[Image comparison data]
━━━━━━━━━━
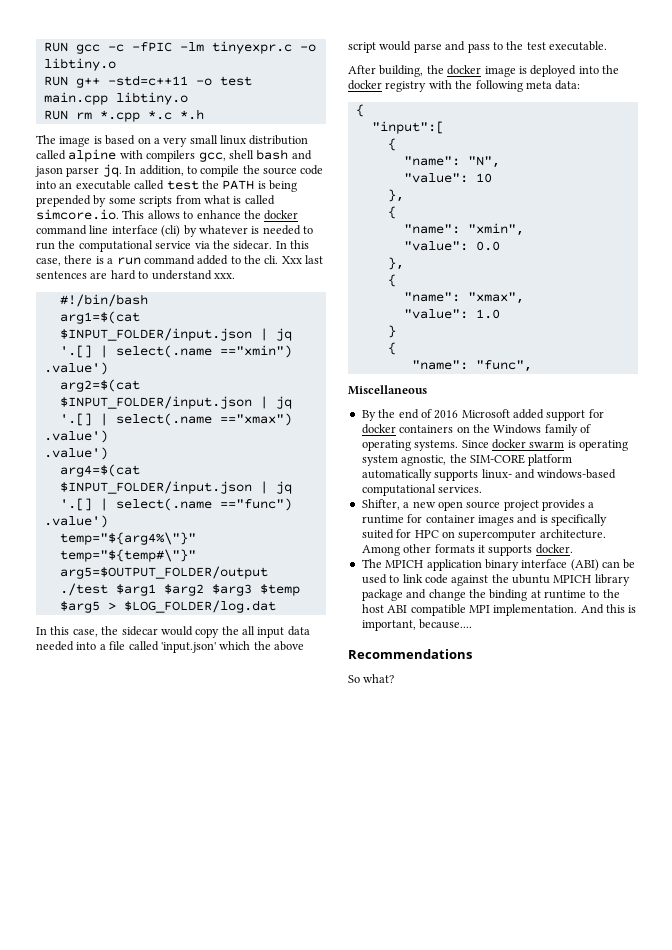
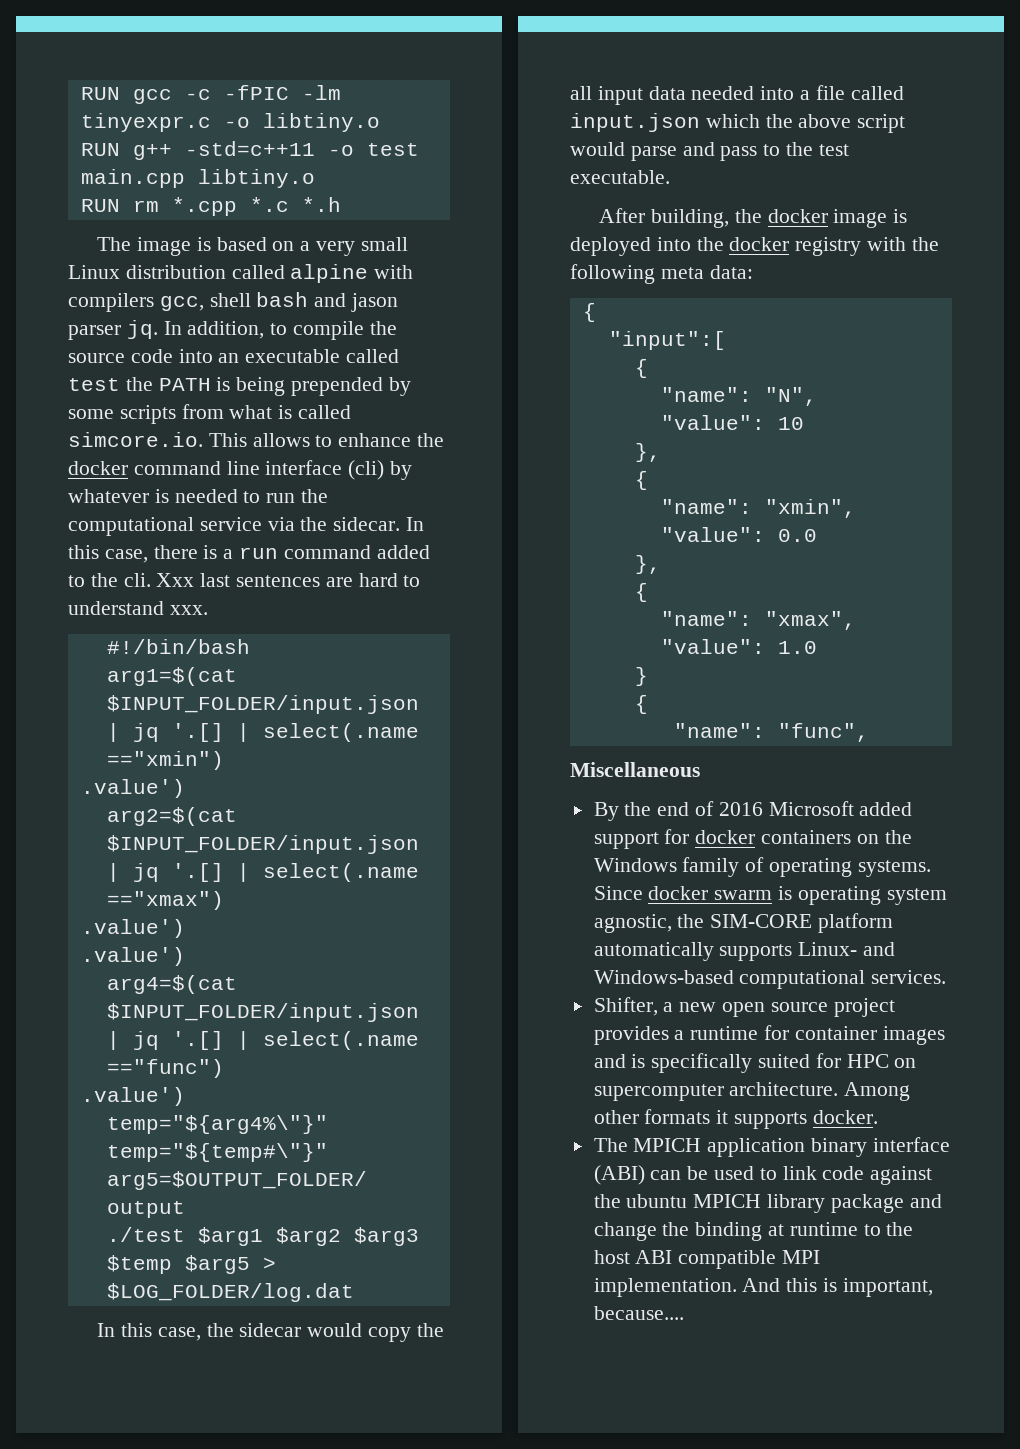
[220,135,246,145] linux -> [68,265,120,279] Linux
[160,642,216,653] 'input.json' -> [570,113,700,132] input.json
[481,469,617,479] linux- and windows-based -> [798,942,896,956] [593,970,734,984] Linux- and Windows-based
[348,649,472,659] [348,674,395,683] // Recommendations // So what? -> (684, 1313) none

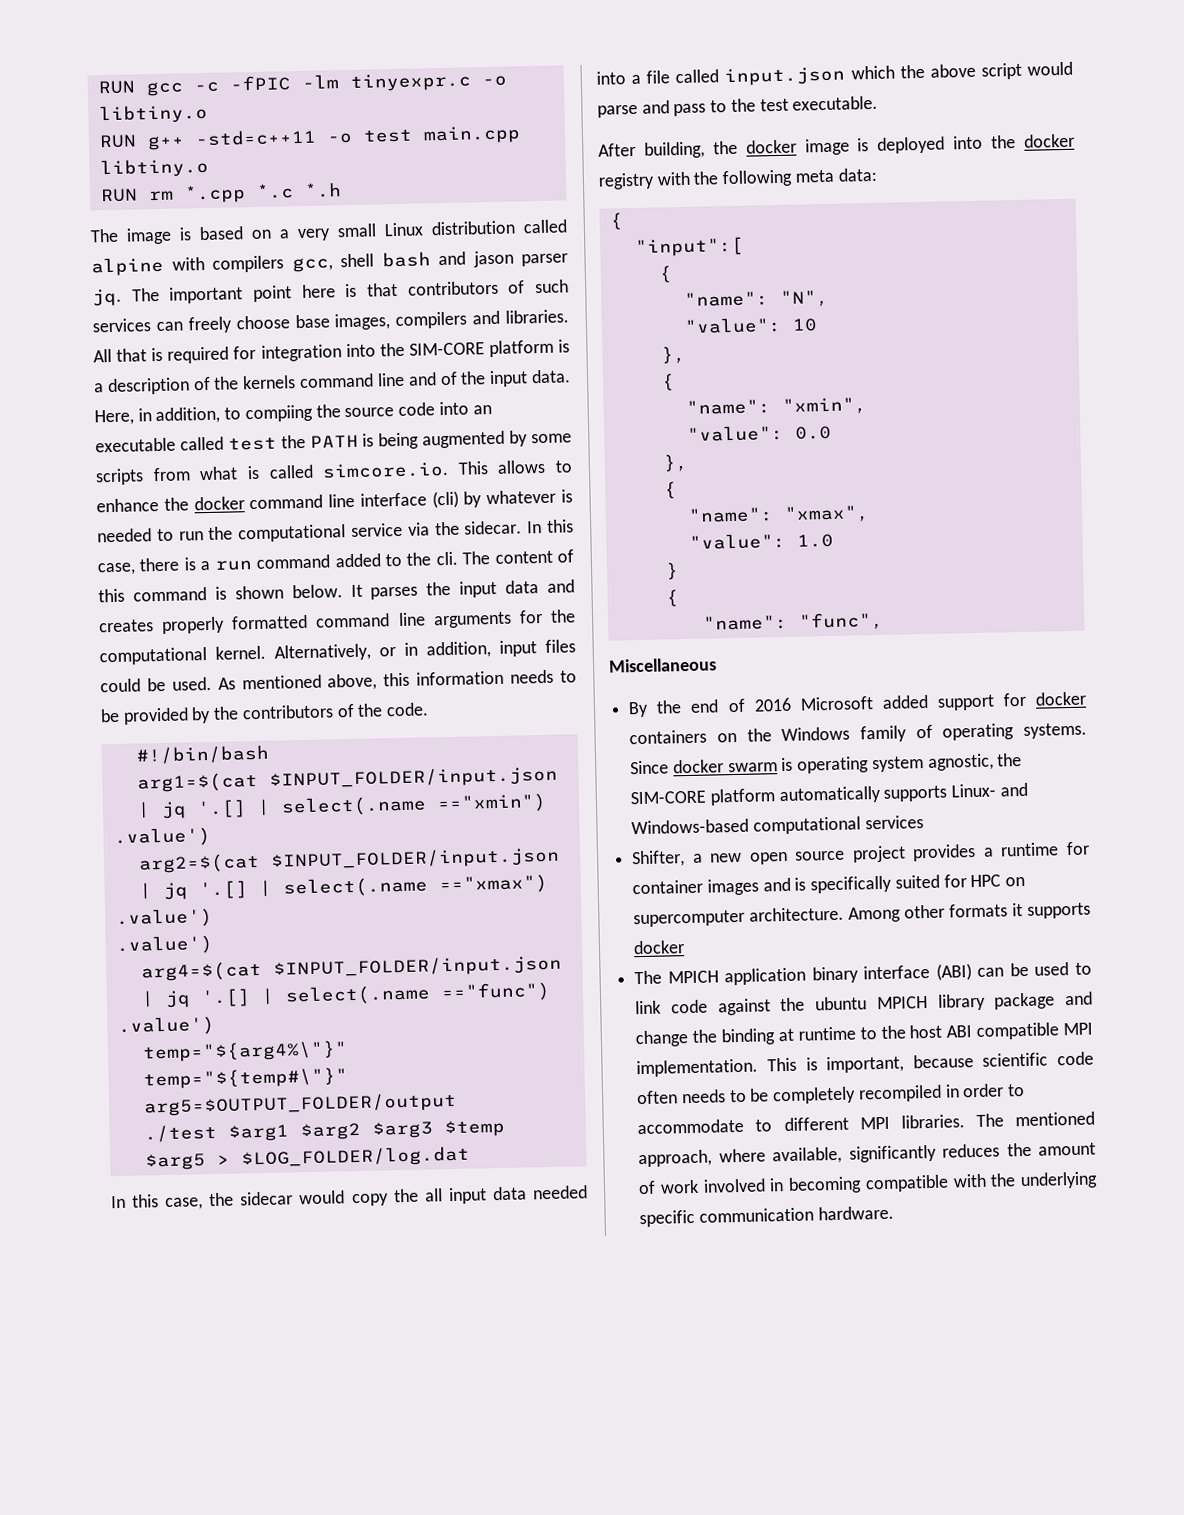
[163,321,182,335] In -> [131,279,569,304] [92,309,569,334] [93,339,571,364] [94,369,571,396] [94,408,152,426] The important point here is that contributors of such services can freely choose base images, compilers and libraries. All that is required for integration into the SIM-CORE platform is a description of the kernels command line and of the input data. Here, in
[293,321,365,340] compile -> [244,404,313,423] compiing
[291,377,384,396] prepended -> [422,430,506,449] augmented
[156,573,421,587] [68,601,208,615] Xxx last sentences are hard to understand xxx. -> [462,549,575,565] [98,579,575,603] [99,609,577,634] [99,639,576,666] [100,669,578,693] [100,702,430,725] The content of this command is shown below. It parses the input data and creates properly formatted command line arguments for the computational kernel. Alternatively, or in addition, input files could be used. As mentioned above, this information needs to be provided by the contributors of the code.
[871,970,947,984] services. -> [864,815,924,830] services
[812,1110,878,1124] docker. -> [633,940,686,955] docker
[742,1278,933,1297] [593,1306,684,1320] And this is important, because.... -> [766,1051,1094,1074] [636,1083,1026,1105] [637,1111,1095,1135] [638,1142,1096,1168] [638,1171,1098,1195] [639,1205,894,1228] This is important, because scientific code often needs to be completely recompiled in order to accommodate to different MPI libraries. The mentioned approach, where available, significantly reduces the amount of work involved in becoming compatible with the underlying specific communication hardware.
━━━━━━━━━━
Problem requirements: Retype the records verbatim, excluding each image they hold.

Finished exercise:
[220,135,246,145] linux -> [68,265,120,279] Linux
[160,642,216,653] 'input.json' -> [570,113,700,132] input.json
[481,469,617,479] linux- and windows-based -> [798,942,896,956] [593,970,734,984] Linux- and Windows-based
[348,649,472,659] [348,674,395,683] // Recommendations // So what? -> (684, 1313) none

[163,321,182,335] In -> [131,279,569,304] [92,309,569,334] [93,339,571,364] [94,369,571,396] [94,408,152,426] The important point here is that contributors of such services can freely choose base images, compilers and libraries. All that is required for integration into the SIM-CORE platform is a description of the kernels command line and of the input data. Here, in
[293,321,365,340] compile -> [244,404,313,423] compiing
[291,377,384,396] prepended -> [422,430,506,449] augmented
[156,573,421,587] [68,601,208,615] Xxx last sentences are hard to understand xxx. -> [462,549,575,565] [98,579,575,603] [99,609,577,634] [99,639,576,666] [100,669,578,693] [100,702,430,725] The content of this command is shown below. It parses the input data and creates properly formatted command line arguments for the computational kernel. Alternatively, or in addition, input files could be used. As mentioned above, this information needs to be provided by the contributors of the code.
[871,970,947,984] services. -> [864,815,924,830] services
[812,1110,878,1124] docker. -> [633,940,686,955] docker
[742,1278,933,1297] [593,1306,684,1320] And this is important, because.... -> [766,1051,1094,1074] [636,1083,1026,1105] [637,1111,1095,1135] [638,1142,1096,1168] [638,1171,1098,1195] [639,1205,894,1228] This is important, because scientific code often needs to be completely recompiled in order to accommodate to different MPI libraries. The mentioned approach, where available, significantly reduces the amount of work involved in becoming compatible with the underlying specific communication hardware.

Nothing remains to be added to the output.